**Prompt**
Hunt through the lines below for the string "chúng" and copy each one that has it.

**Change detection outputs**
* * *

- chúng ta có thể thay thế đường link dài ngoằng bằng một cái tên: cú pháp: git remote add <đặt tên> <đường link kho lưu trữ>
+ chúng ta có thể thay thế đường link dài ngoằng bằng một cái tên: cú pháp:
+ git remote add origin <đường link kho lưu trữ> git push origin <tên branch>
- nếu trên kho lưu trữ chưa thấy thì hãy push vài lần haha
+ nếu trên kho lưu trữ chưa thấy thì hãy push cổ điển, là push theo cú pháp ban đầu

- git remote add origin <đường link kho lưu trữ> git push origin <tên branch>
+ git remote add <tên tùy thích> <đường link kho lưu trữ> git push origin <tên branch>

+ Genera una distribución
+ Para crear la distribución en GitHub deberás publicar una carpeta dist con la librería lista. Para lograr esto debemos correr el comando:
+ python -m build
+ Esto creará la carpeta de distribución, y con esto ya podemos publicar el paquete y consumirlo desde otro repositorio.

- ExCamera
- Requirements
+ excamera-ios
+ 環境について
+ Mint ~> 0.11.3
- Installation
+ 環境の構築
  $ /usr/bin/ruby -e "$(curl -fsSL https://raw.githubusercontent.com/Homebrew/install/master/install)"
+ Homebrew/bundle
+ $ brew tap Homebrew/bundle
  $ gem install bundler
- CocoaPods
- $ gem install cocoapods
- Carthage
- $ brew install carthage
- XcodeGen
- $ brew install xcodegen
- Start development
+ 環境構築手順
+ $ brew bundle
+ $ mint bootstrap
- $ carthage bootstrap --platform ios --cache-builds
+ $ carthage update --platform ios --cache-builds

* * *

**Written response**
- chúng ta có thể thay thế đường link dài ngoằng bằng một cái tên: cú pháp: git remote add <đặt tên> <đường link kho lưu trữ>
+ chúng ta có thể thay thế đường link dài ngoằng bằng một cái tên: cú pháp:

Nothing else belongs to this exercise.